• _Task instructions_
Print nothing but the lines below starting at the line that holds "[15,39,193,56] Smeg Oven" and ending at the line that holds "[234,74,346,91] R1,124.01 Incl.", including both, each exactly as written.

• _Records provided_
*** Begin section ***
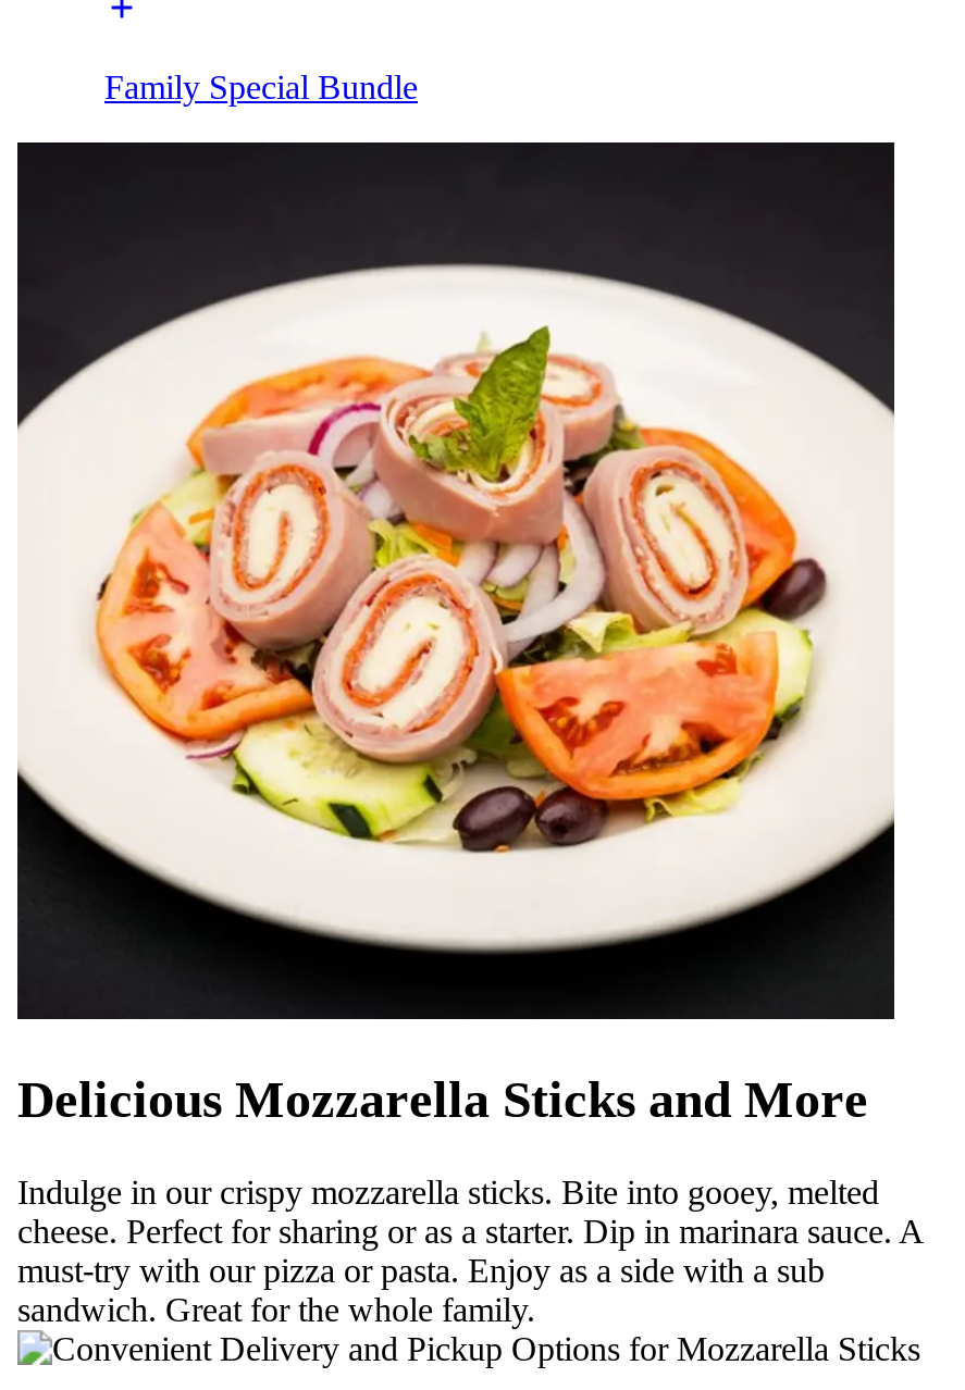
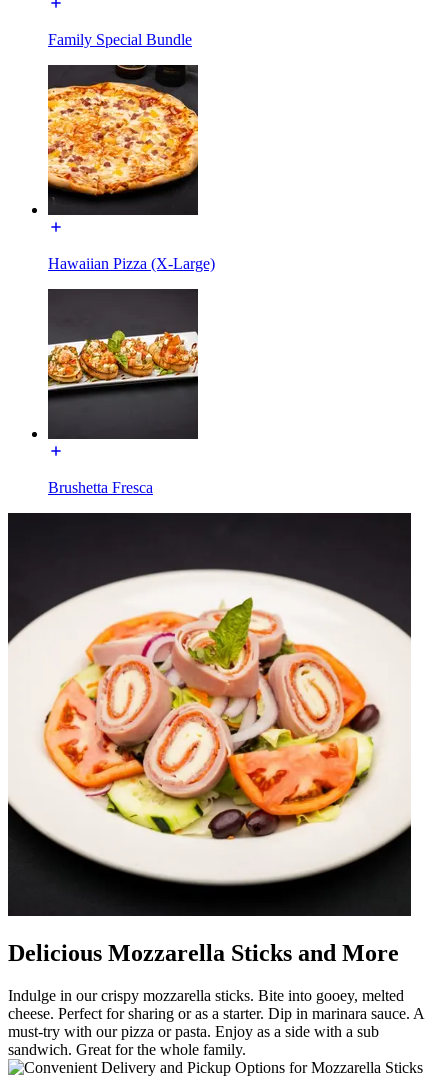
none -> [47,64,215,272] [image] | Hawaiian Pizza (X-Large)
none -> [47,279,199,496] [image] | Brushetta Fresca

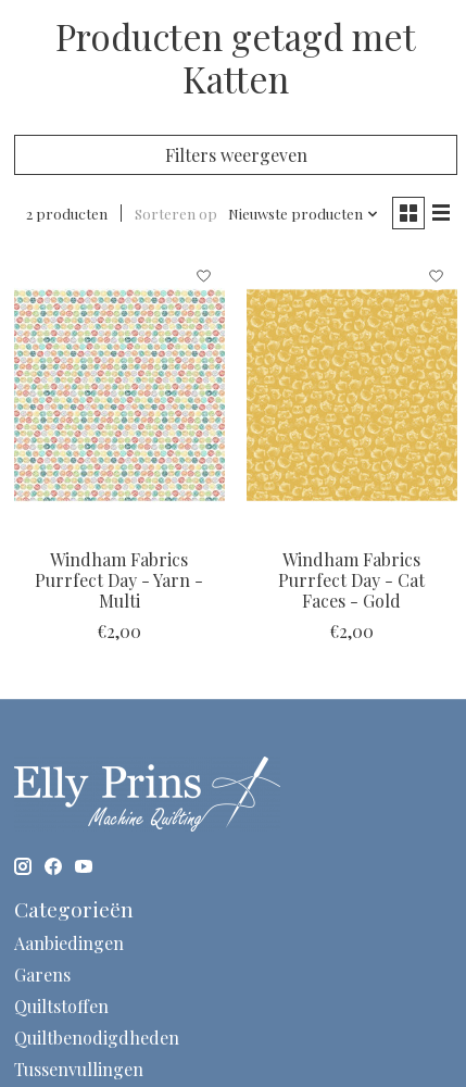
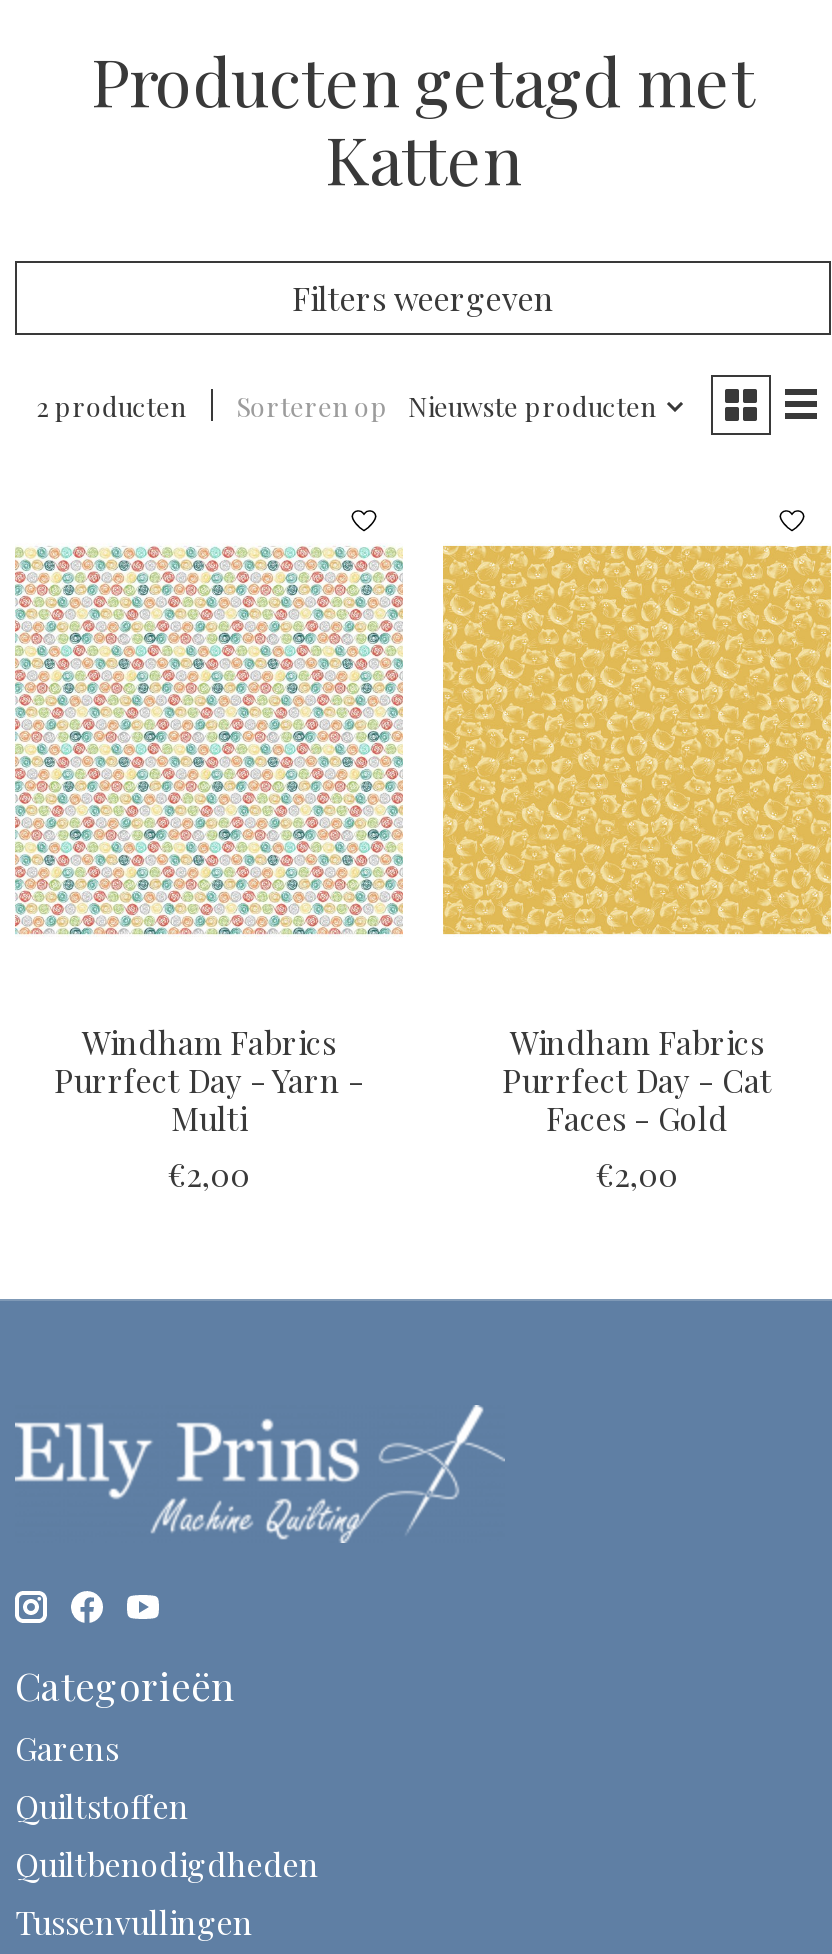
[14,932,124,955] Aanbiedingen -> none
*** End section ***
*** Begin section ***
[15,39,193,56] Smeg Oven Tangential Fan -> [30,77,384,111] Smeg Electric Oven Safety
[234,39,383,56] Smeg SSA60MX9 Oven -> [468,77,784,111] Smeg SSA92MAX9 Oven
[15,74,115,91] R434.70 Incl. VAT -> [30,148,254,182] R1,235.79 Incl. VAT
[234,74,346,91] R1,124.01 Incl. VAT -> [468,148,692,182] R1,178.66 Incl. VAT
*** End section ***
*** Begin section ***
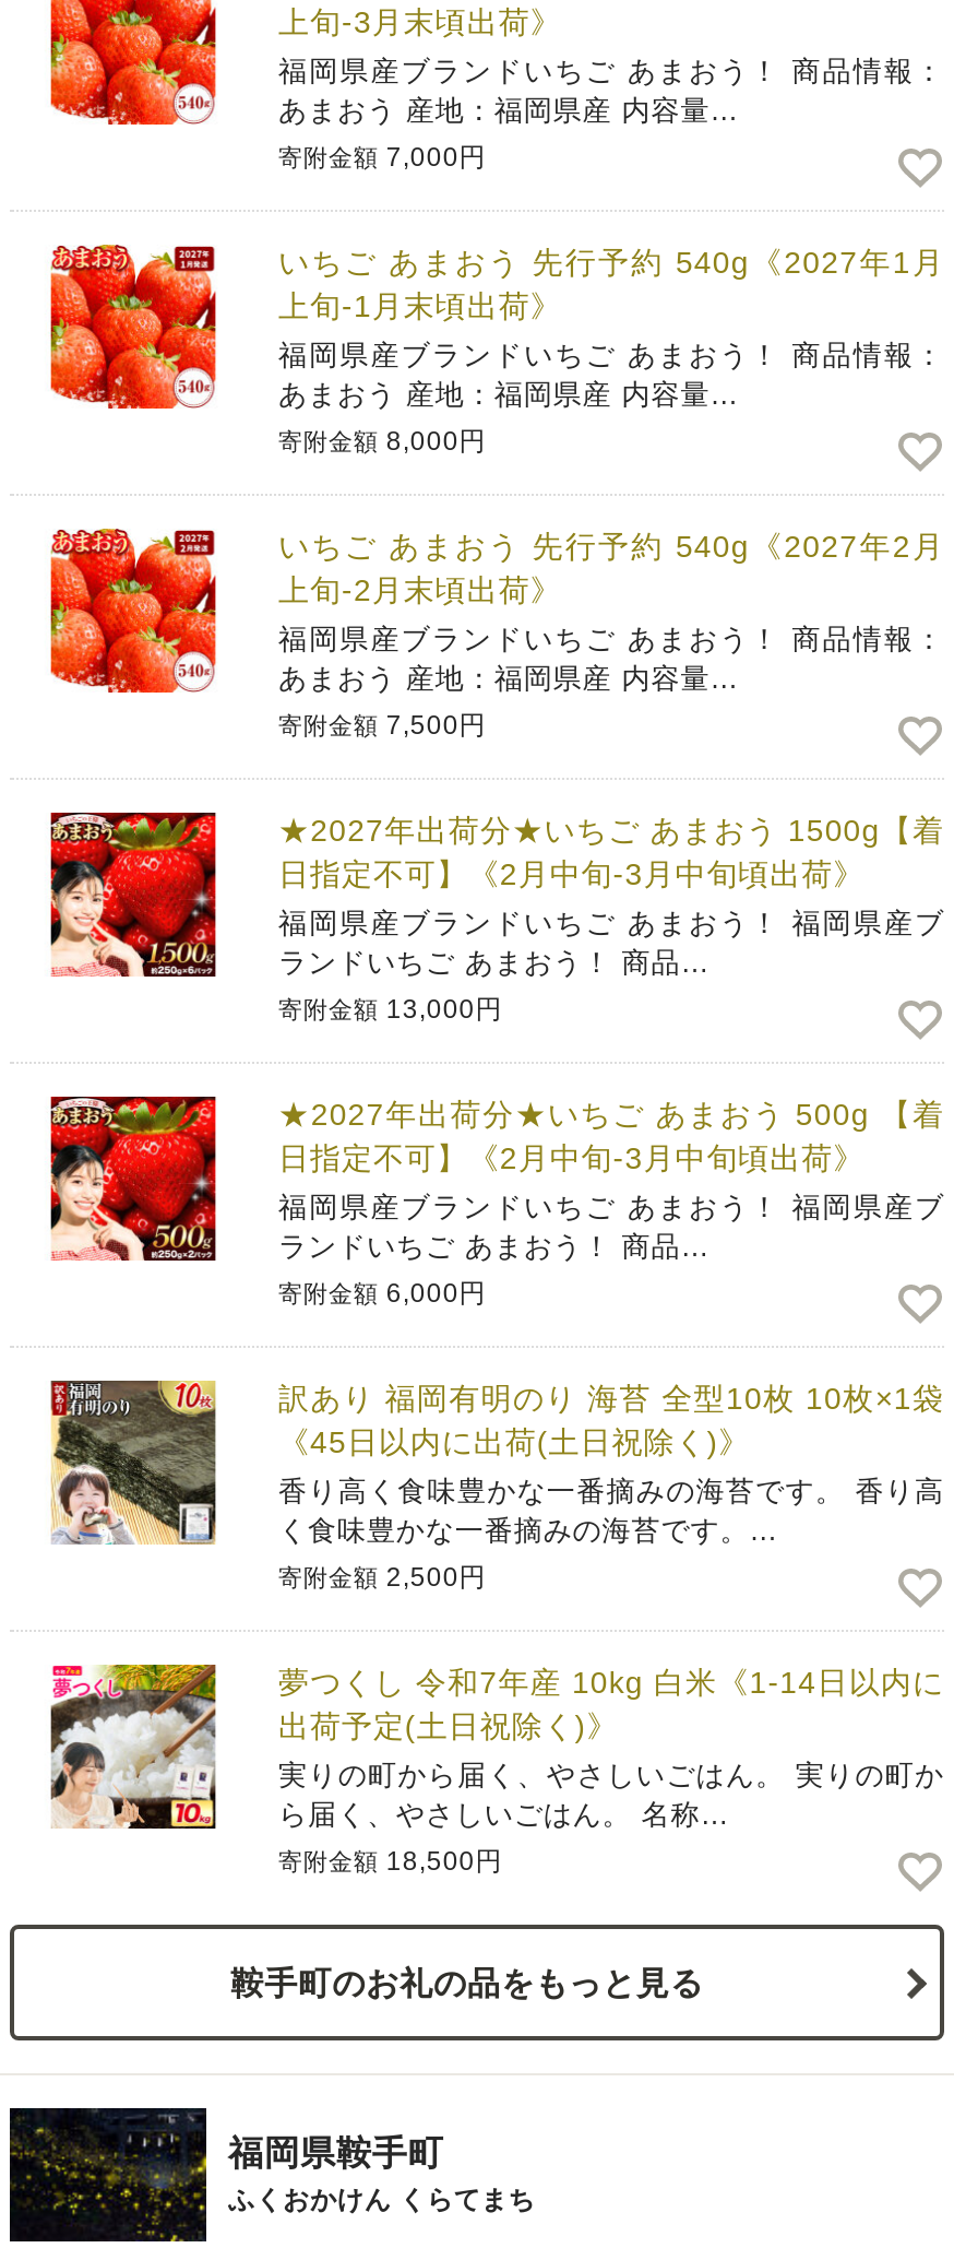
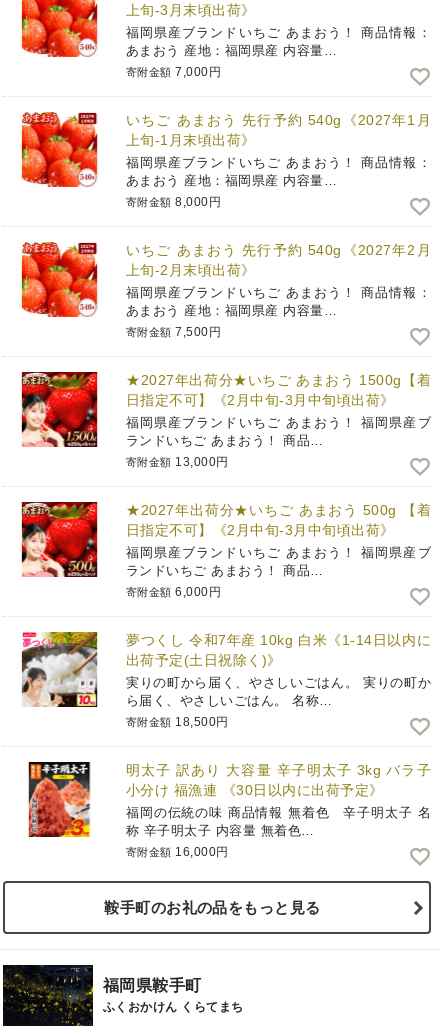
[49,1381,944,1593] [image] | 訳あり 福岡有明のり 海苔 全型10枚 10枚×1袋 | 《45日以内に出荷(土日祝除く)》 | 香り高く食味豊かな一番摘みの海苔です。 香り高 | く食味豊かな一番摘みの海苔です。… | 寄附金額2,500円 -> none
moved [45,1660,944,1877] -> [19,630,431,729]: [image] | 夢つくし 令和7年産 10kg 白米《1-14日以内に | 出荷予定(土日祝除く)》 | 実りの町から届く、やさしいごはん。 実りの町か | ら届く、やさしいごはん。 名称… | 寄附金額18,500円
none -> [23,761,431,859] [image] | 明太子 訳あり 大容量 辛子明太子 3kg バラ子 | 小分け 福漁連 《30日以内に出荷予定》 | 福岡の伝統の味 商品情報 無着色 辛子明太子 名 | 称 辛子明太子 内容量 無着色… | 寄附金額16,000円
*** End section ***
• _Result_
[15,39,193,56] Smeg Oven Tangential Fan -> [30,77,384,111] Smeg Electric Oven Safety
[234,39,383,56] Smeg SSA60MX9 Oven -> [468,77,784,111] Smeg SSA92MAX9 Oven
[15,74,115,91] R434.70 Incl. VAT -> [30,148,254,182] R1,235.79 Incl. VAT
[234,74,346,91] R1,124.01 Incl. VAT -> [468,148,692,182] R1,178.66 Incl. VAT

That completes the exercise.